My chest ached so badly it hurt to breathe.

There was no one in the world like her.

The music ended, and silence fell in the house as she fell back on her feet, breathing hard. She stayed there, unmoving and quiet.

And finally, her voice pierced the air. “Are you here?”

I didn’t say anything.

“Were you watching?” she asked softly.

I wanted to bring her into my chest and just feel her relax, easing her mind and making her feel safe.

But she’d smell the smoke still on me, which I didn’t hold back on tonight on purpose. I didn’t want to be tempted to come see her.

I did anyway, though. I’d told the guys I was paying a hot, little visit to Mrs. Ashby, knowing they’d love that. None of us liked her husband.

But I just wanted to see Winter.

After what I did to her last night.

“I hate that you don’t talk to me,” she said, still rooted in the same spot but slowly turning in a circle, because she didn’t know where I was. “Like really talk. But I guess it wouldn’t have been like you to still be here this morning.”

No, it wouldn’t have been. After another half-hour in the shower, we’d dried, and I dressed, following her down to her room to lay with her for a while.

When she fell asleep, I stayed.

Still not sleeping.

Until about four a.m., then I snuck out.

And told myself that tonight I’d screw someone else.

And get Winter out of me.

“You are like a ghost,” she mused. “Or a vampire. You’re only alive for me at night.”

She swallowed and inhaled a breath.

“It’s okay. I was warned, wasn’t I?” she said. “That you would hurt me?”

Yes.

“My father thinks it would be better for me back in Montreal,” she told me. “He says that ‘the community here can’t accommodate my needs.’”

She repeated his words, feigning his deep, condescending voice, but fire coursed up my neck, and I was nervous.

Back to Montreal.

Away.

I’d never see her. What if she stayed there after high school?

If I didn’t think we should see each other, then we wouldn’t, but I didn’t like the choice being taken from me.

“What he really means is that I can’t afford to be a teenager,” she explained. “He thinks I’ll make mistakes and be hurt.”

Like how she stayed out last night, past curfew, and made them worry. Doing things everyone does, but the rules for her were stricter, because they didn’t think she could protect herself.

Had she ever made them worry before? Her father was using this as an excuse to send her away. With both daughters gone, he wouldn’t have a reason to return home more frequently than necessary. For appearances’ sake.

She grew quiet, dropping her head a little and pleading, “Don’t let me go.”

I closed my eyes for a moment, my insides knotting so tightly.

I didn’t want to let her go.

“He’s in the city tonight,” she said. “And my mother flew to Spain today to visit Ari. I have the whole house to myself. All night.”

Oh, Jesus. My chest caved.

What the fuck?

It was everything I wanted.

Don’t do this to me.

She smirked. “Suddenly you have nothing to say?”

And I shook my head, more to myself than her.

She could be anyone.

I could get from anyone what I got from her.

I didn’t want her in my head.

I don’t want this. I wanted her to stay perfect.

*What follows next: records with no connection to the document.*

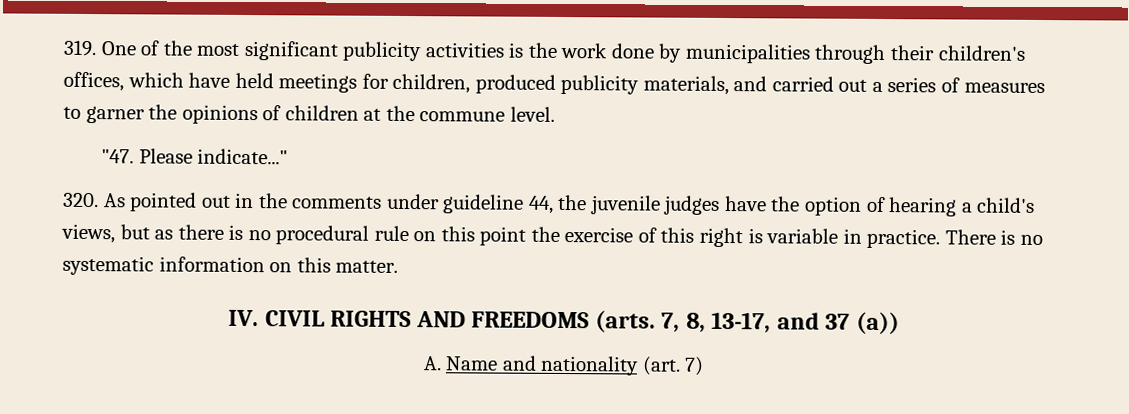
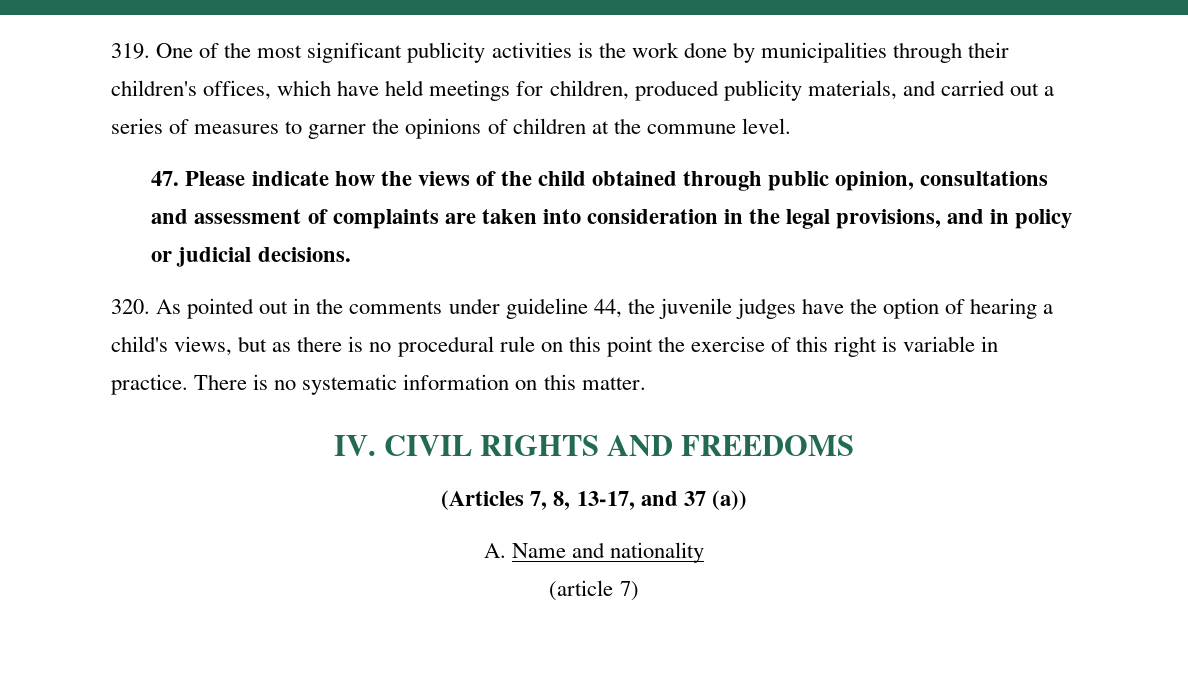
- "47. Please indicate..."
+ 47. Please indicate how the views of the child obtained through public opinion, consultations and assessment of complaints are taken into consideration in the legal provisions, and in policy or judicial decisions.
- IV. CIVIL RIGHTS AND FREEDOMS (arts. 7, 8, 13-17, and 37 (a))
+ IV. CIVIL RIGHTS AND FREEDOMS
+ (Articles 7, 8, 13-17, and 37 (a))
- A. Name and nationality (art. 7)
+ A. Name and nationality
+ (article 7)

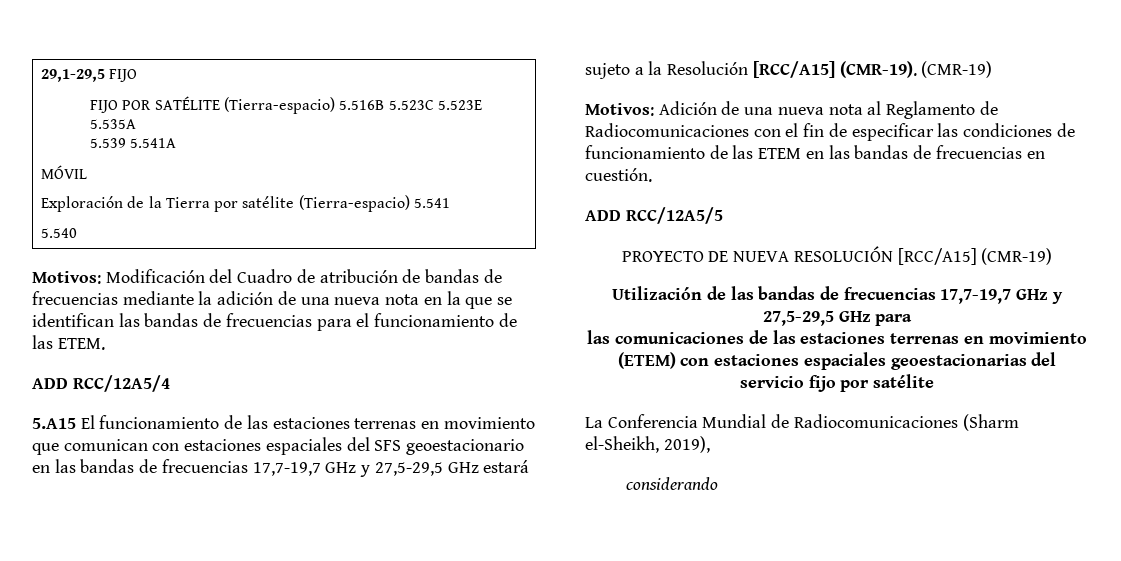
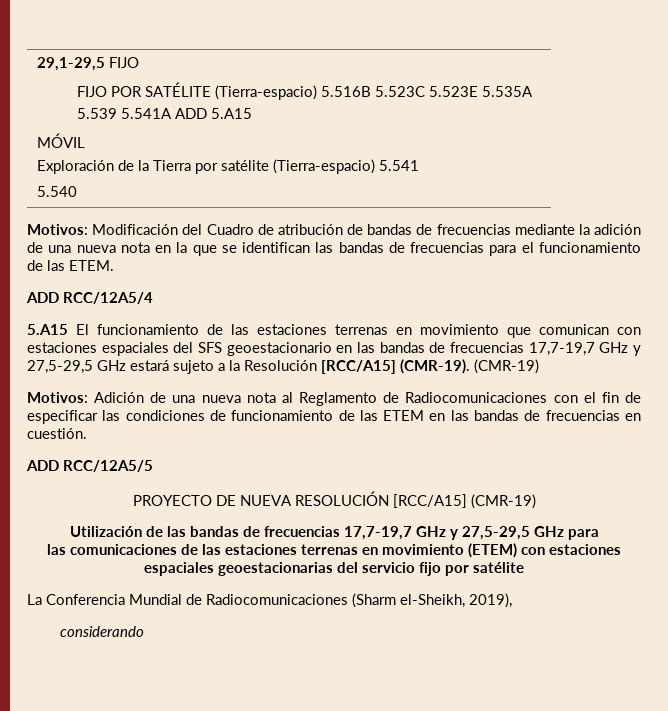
  29,1-29,5 FIJO
  FIJO POR SATÉLITE (Tierra-espacio) 5.516B 5.523C 5.523E 5.535A
- 5.539 5.541A
+ 5.539 5.541A ADD 5.A15

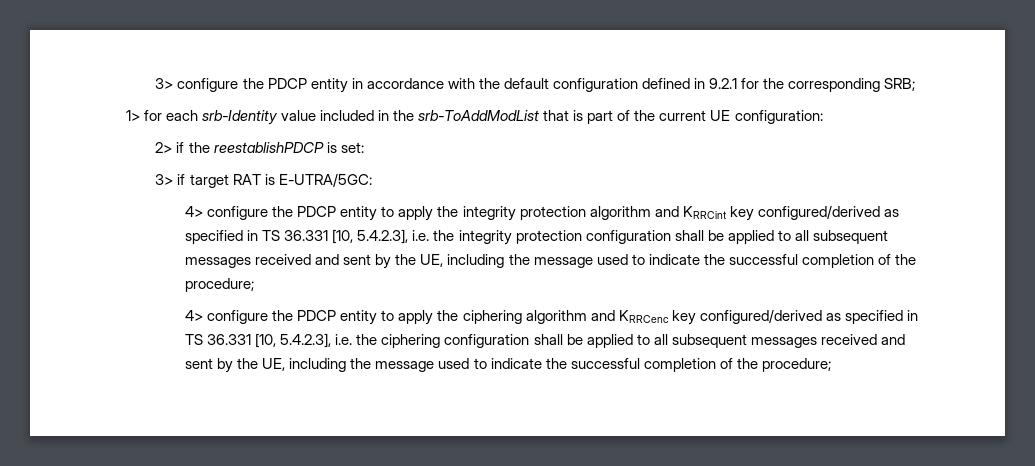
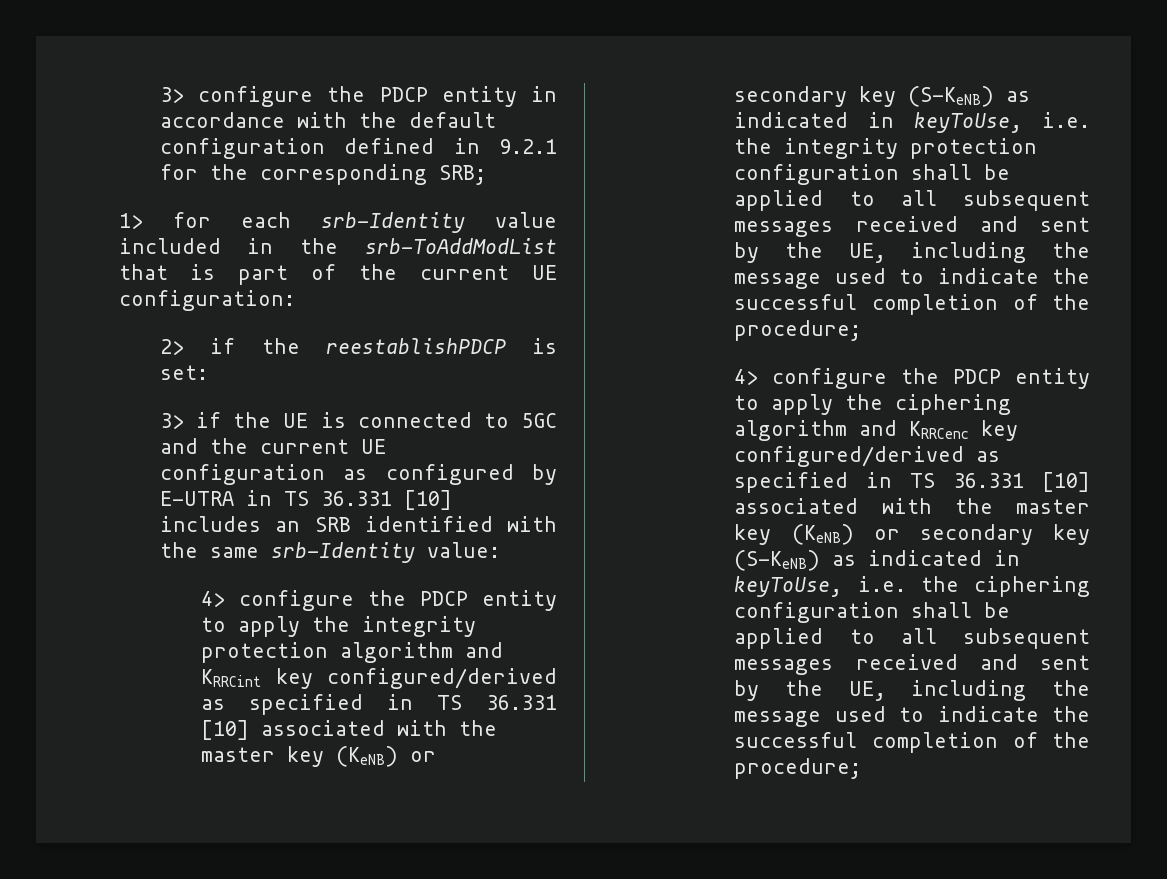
- 3> if target RAT is E-UTRA/5GC:
+ 3> if the UE is connected to 5GC and the current UE configuration as configured by E-UTRA in TS 36.331 [10] includes an SRB identified with the same srb-Identity value:
- 4> configure the PDCP entity to apply the integrity protection algorithm and KRRCint key configured/derived as specified in TS 36.331 [10, 5.4.2.3], i.e. the integrity protection configuration shall be applied to all subsequent messages received and sent by the UE, including the message used to indicate the successful completion of the procedure;
+ 4> configure the PDCP entity to apply the integrity protection algorithm and KRRCint key configured/derived as specified in TS 36.331 [10] associated with the master key (KeNB) or secondary key (S-KeNB) as indicated in keyToUse, i.e. the integrity protection configuration shall be applied to all subsequent messages received and sent by the UE, including the message used to indicate the successful completion of the procedure;
- 4> configure the PDCP entity to apply the ciphering algorithm and KRRCenc key configured/derived as specified in TS 36.331 [10, 5.4.2.3], i.e. the ciphering configuration shall be applied to all subsequent messages received and sent by the UE, including the message used to indicate the successful completion of the procedure;
+ 4> configure the PDCP entity to apply the ciphering algorithm and KRRCenc key configured/derived as specified in TS 36.331 [10] associated with the master key (KeNB) or secondary key (S-KeNB) as indicated in keyToUse, i.e. the ciphering configuration shall be applied to all subsequent messages received and sent by the UE, including the message used to indicate the successful completion of the procedure;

She’d find out, and it would be over.

Don’t stay, I told myself. And don’t come back.

“We don’t have to talk,” she told me. “I’m going to go upstairs and take a shower. You might join me, and I’d want that. And afterward, I’m going to climb into my bed to sleep, and you might join me. I’d want that, too.” She closed her eyes, looking like her heart was breaking. “I just want you here or wherever I am.”

She walked slowly toward the doors, finding her way into the foyer, and I followed her, watching her climb the stairs up to the bathroom.

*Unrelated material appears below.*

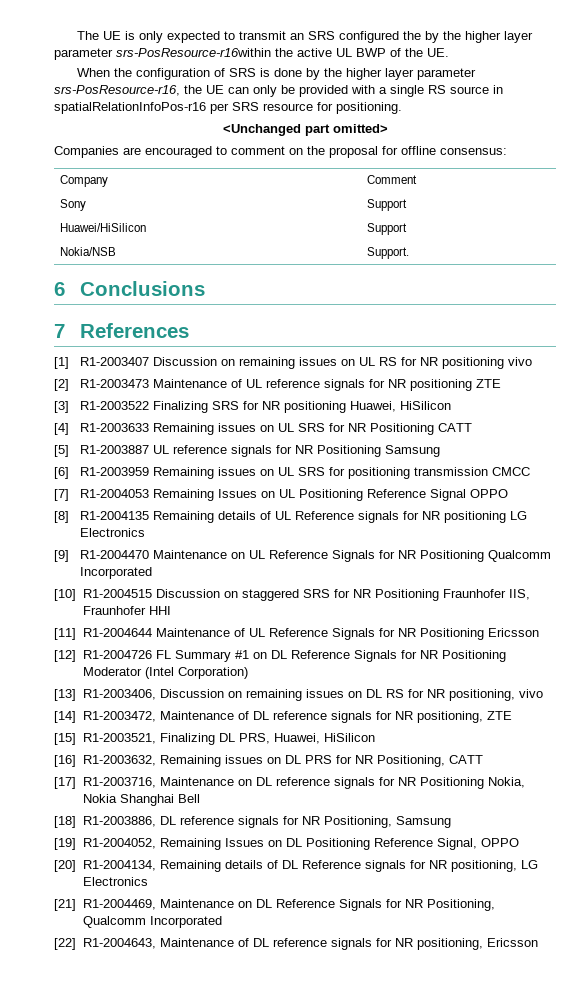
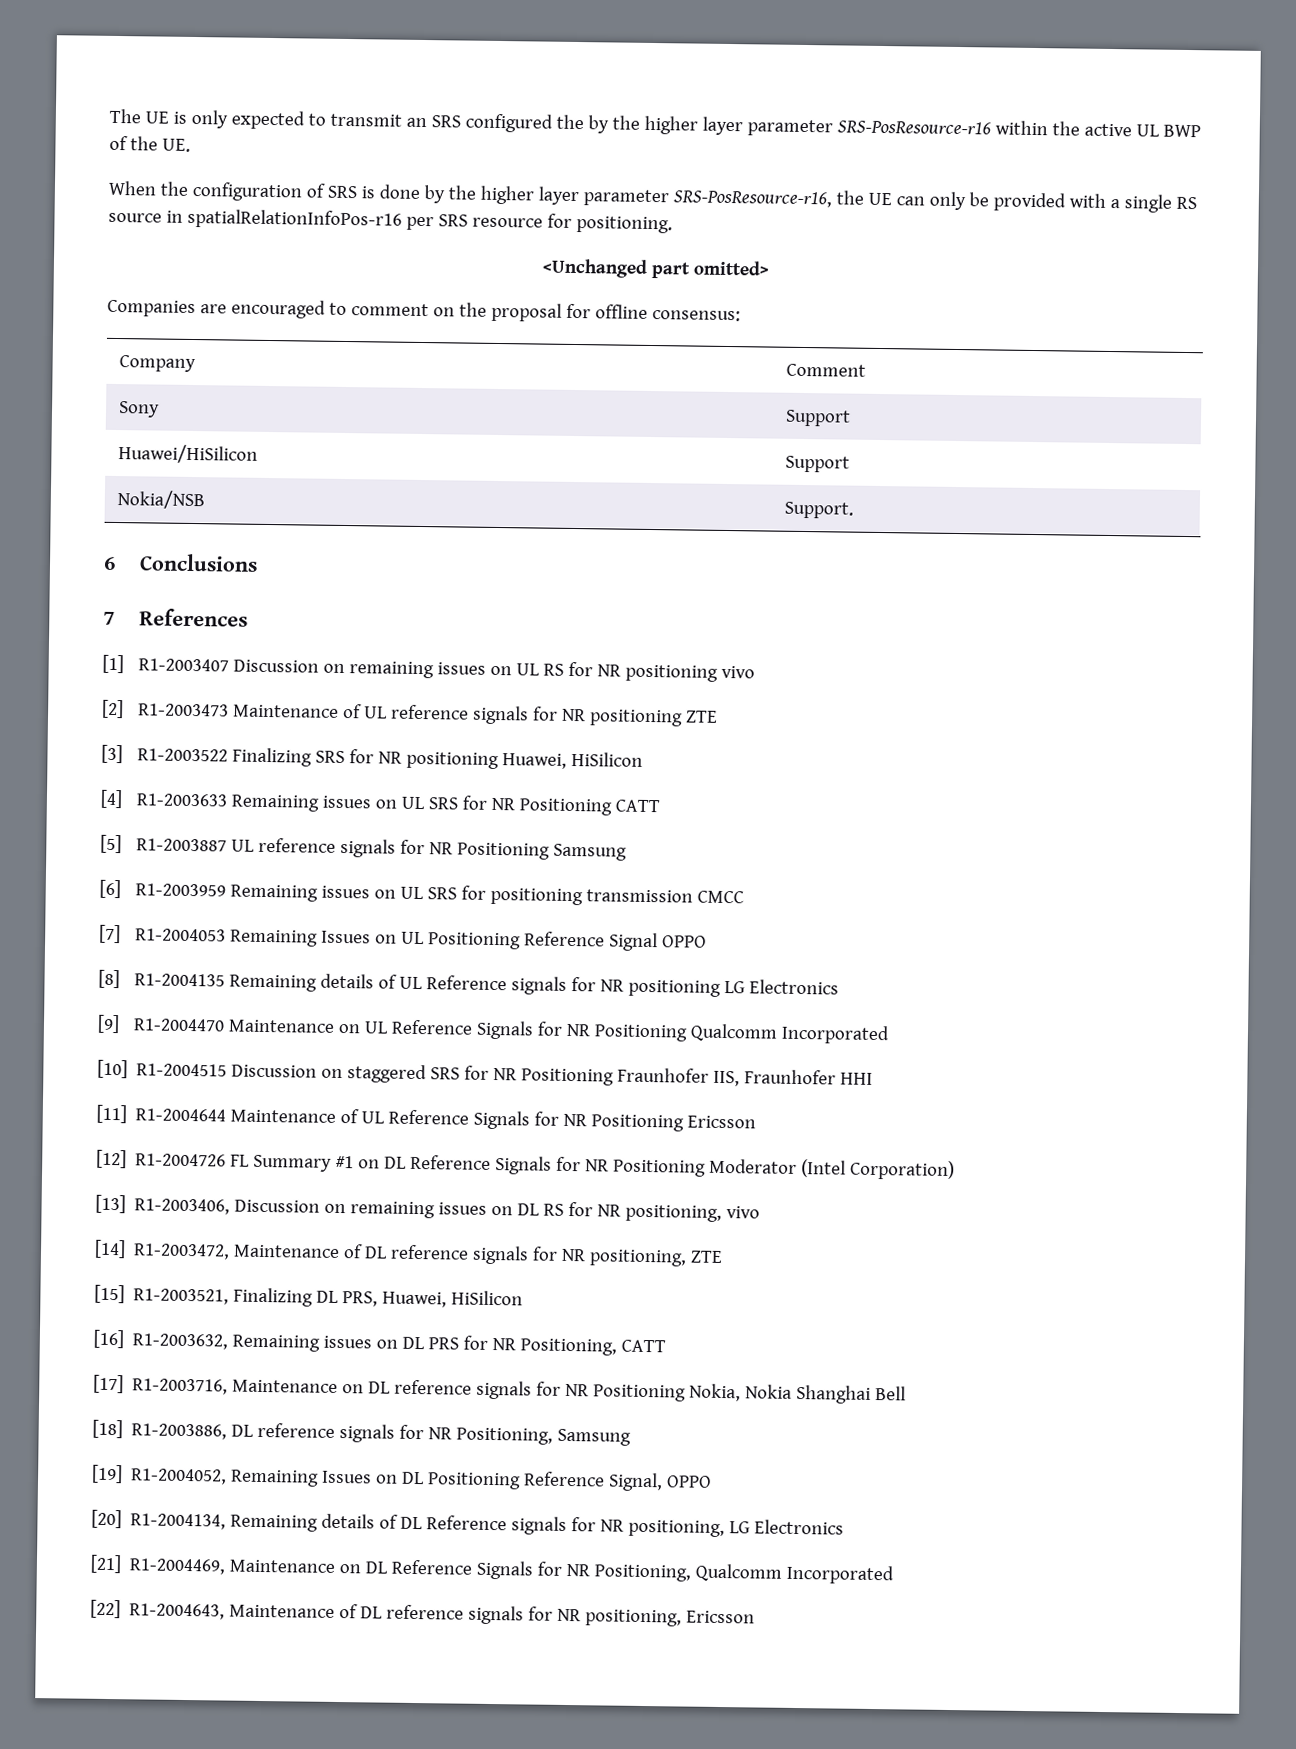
- The UE is only expected to transmit an SRS configured the by the higher layer parameter srs-PosResource-r16within the active UL BWP of the UE.
+ The UE is only expected to transmit an SRS configured the by the higher layer parameter SRS-PosResource-r16 within the active UL BWP of the UE.
- When the configuration of SRS is done by the higher layer parameter srs-PosResource-r16, the UE can only be provided with a single RS source in spatialRelationInfoPos-r16 per SRS resource for positioning.
+ When the configuration of SRS is done by the higher layer parameter SRS-PosResource-r16, the UE can only be provided with a single RS source in spatialRelationInfoPos-r16 per SRS resource for positioning.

Nothing sounded better than nestling in the warmth of her and her bed tonight.

But instead, I walked past the staircase, through the kitchen, and out the backdoor, locking it behind me as I left the house.

She could be anyone, I told myself. Anyone.

And I’d prove it.


Hours later, I drove Michael’s Mercedes G-Class, his brother next to me, and Will and Rika in the back.

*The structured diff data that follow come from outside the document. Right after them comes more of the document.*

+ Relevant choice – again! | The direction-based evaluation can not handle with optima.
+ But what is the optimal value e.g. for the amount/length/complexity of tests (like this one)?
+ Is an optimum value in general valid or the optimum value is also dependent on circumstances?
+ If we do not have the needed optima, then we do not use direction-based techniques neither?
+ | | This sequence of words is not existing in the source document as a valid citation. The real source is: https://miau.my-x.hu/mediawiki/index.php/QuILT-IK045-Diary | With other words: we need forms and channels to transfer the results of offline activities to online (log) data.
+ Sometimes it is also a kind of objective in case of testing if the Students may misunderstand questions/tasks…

Michael had left a while ago, pissed off at Rika for whatever reason and soothing himself with Kai and some booze and leaving her in our care.

It was perfect. I needed this.

I needed someone else. Someone who was nothing.

“Why are you wearing your mask?” Rika asked Trevor who sat quietly in the passenger’s seat.

I smiled to myself. She thought he was Kai, because he wore Kai’s mask. We weren’t going to tell her any differently, because Michael’s brother had a bone to pick with her, and so did I.

Nothing personal, kid. You’re just a distraction.

“The night’s not over yet,” I teased.

We raced down the dark, empty highway, heading in the direction of her house—where she thought we were taking her—but that wasn’t where we were going.

“You want him, don’t you?” I asked, playing with her. “Michael, I mean.”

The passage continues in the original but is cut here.